[Items from a dataset]
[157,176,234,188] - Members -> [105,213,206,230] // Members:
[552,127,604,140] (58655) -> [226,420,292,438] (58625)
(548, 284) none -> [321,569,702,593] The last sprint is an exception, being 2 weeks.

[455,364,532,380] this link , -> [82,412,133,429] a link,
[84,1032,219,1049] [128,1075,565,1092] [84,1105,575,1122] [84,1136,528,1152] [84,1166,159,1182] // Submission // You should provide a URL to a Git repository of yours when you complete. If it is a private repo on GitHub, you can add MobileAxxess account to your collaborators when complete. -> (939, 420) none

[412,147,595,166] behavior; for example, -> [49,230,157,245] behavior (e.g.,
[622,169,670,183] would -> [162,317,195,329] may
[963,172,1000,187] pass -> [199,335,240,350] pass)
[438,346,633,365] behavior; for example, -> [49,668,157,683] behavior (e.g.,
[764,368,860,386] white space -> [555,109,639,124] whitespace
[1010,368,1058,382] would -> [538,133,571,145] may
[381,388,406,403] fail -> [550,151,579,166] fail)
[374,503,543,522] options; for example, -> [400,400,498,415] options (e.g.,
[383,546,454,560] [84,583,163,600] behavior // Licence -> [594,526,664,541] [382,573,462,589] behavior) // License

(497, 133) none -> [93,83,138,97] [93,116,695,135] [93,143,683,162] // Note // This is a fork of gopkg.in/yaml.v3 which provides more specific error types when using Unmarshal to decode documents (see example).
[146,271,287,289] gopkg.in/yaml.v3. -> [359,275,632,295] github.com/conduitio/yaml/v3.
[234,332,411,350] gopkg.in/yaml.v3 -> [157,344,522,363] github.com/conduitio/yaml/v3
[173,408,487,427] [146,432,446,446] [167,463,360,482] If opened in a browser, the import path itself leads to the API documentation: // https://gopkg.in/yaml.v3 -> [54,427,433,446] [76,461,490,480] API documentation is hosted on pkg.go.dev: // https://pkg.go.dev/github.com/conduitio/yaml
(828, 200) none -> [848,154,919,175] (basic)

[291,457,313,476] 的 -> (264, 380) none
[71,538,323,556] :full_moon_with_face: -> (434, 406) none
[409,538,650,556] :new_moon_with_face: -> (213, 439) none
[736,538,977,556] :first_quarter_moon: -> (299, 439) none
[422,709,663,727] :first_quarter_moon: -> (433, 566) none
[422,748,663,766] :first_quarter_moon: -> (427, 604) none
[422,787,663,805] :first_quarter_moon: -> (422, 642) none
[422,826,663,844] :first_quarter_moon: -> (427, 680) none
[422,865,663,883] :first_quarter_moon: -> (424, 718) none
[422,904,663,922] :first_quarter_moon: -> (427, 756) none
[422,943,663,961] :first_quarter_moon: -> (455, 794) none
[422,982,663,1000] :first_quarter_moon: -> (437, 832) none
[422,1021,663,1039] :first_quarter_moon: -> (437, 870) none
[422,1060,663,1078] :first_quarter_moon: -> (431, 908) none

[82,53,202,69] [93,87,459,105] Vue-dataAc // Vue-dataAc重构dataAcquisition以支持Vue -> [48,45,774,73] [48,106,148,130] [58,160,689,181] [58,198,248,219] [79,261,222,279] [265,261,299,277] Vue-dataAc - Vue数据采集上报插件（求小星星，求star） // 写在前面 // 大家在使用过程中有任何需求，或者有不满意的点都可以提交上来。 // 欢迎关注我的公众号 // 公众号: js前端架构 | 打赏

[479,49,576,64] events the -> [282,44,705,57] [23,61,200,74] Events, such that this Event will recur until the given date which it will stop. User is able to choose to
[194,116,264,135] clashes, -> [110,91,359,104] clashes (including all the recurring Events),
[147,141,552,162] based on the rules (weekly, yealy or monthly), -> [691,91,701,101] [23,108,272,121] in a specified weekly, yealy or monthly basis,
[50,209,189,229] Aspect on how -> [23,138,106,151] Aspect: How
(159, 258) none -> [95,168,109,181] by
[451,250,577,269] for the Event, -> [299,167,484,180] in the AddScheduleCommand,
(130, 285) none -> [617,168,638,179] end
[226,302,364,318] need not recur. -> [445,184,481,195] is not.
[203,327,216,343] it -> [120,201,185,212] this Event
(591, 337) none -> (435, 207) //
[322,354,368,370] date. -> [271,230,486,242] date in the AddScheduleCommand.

_Problem requirements_
Please quote the records above exactly, without skipping a line.

_Result_
[157,176,234,188] - Members -> [105,213,206,230] // Members:
[552,127,604,140] (58655) -> [226,420,292,438] (58625)
(548, 284) none -> [321,569,702,593] The last sprint is an exception, being 2 weeks.

[455,364,532,380] this link , -> [82,412,133,429] a link,
[84,1032,219,1049] [128,1075,565,1092] [84,1105,575,1122] [84,1136,528,1152] [84,1166,159,1182] // Submission // You should provide a URL to a Git repository of yours when you complete. If it is a private repo on GitHub, you can add MobileAxxess account to your collaborators when complete. -> (939, 420) none

[412,147,595,166] behavior; for example, -> [49,230,157,245] behavior (e.g.,
[622,169,670,183] would -> [162,317,195,329] may
[963,172,1000,187] pass -> [199,335,240,350] pass)
[438,346,633,365] behavior; for example, -> [49,668,157,683] behavior (e.g.,
[764,368,860,386] white space -> [555,109,639,124] whitespace
[1010,368,1058,382] would -> [538,133,571,145] may
[381,388,406,403] fail -> [550,151,579,166] fail)
[374,503,543,522] options; for example, -> [400,400,498,415] options (e.g.,
[383,546,454,560] [84,583,163,600] behavior // Licence -> [594,526,664,541] [382,573,462,589] behavior) // License

(497, 133) none -> [93,83,138,97] [93,116,695,135] [93,143,683,162] // Note // This is a fork of gopkg.in/yaml.v3 which provides more specific error types when using Unmarshal to decode documents (see example).
[146,271,287,289] gopkg.in/yaml.v3. -> [359,275,632,295] github.com/conduitio/yaml/v3.
[234,332,411,350] gopkg.in/yaml.v3 -> [157,344,522,363] github.com/conduitio/yaml/v3
[173,408,487,427] [146,432,446,446] [167,463,360,482] If opened in a browser, the import path itself leads to the API documentation: // https://gopkg.in/yaml.v3 -> [54,427,433,446] [76,461,490,480] API documentation is hosted on pkg.go.dev: // https://pkg.go.dev/github.com/conduitio/yaml
(828, 200) none -> [848,154,919,175] (basic)

[291,457,313,476] 的 -> (264, 380) none
[71,538,323,556] :full_moon_with_face: -> (434, 406) none
[409,538,650,556] :new_moon_with_face: -> (213, 439) none
[736,538,977,556] :first_quarter_moon: -> (299, 439) none
[422,709,663,727] :first_quarter_moon: -> (433, 566) none
[422,748,663,766] :first_quarter_moon: -> (427, 604) none
[422,787,663,805] :first_quarter_moon: -> (422, 642) none
[422,826,663,844] :first_quarter_moon: -> (427, 680) none
[422,865,663,883] :first_quarter_moon: -> (424, 718) none
[422,904,663,922] :first_quarter_moon: -> (427, 756) none
[422,943,663,961] :first_quarter_moon: -> (455, 794) none
[422,982,663,1000] :first_quarter_moon: -> (437, 832) none
[422,1021,663,1039] :first_quarter_moon: -> (437, 870) none
[422,1060,663,1078] :first_quarter_moon: -> (431, 908) none

[82,53,202,69] [93,87,459,105] Vue-dataAc // Vue-dataAc重构dataAcquisition以支持Vue -> [48,45,774,73] [48,106,148,130] [58,160,689,181] [58,198,248,219] [79,261,222,279] [265,261,299,277] Vue-dataAc - Vue数据采集上报插件（求小星星，求star） // 写在前面 // 大家在使用过程中有任何需求，或者有不满意的点都可以提交上来。 // 欢迎关注我的公众号 // 公众号: js前端架构 | 打赏

[479,49,576,64] events the -> [282,44,705,57] [23,61,200,74] Events, such that this Event will recur until the given date which it will stop. User is able to choose to
[194,116,264,135] clashes, -> [110,91,359,104] clashes (including all the recurring Events),
[147,141,552,162] based on the rules (weekly, yealy or monthly), -> [691,91,701,101] [23,108,272,121] in a specified weekly, yealy or monthly basis,
[50,209,189,229] Aspect on how -> [23,138,106,151] Aspect: How
(159, 258) none -> [95,168,109,181] by
[451,250,577,269] for the Event, -> [299,167,484,180] in the AddScheduleCommand,
(130, 285) none -> [617,168,638,179] end
[226,302,364,318] need not recur. -> [445,184,481,195] is not.
[203,327,216,343] it -> [120,201,185,212] this Event
(591, 337) none -> (435, 207) //
[322,354,368,370] date. -> [271,230,486,242] date in the AddScheduleCommand.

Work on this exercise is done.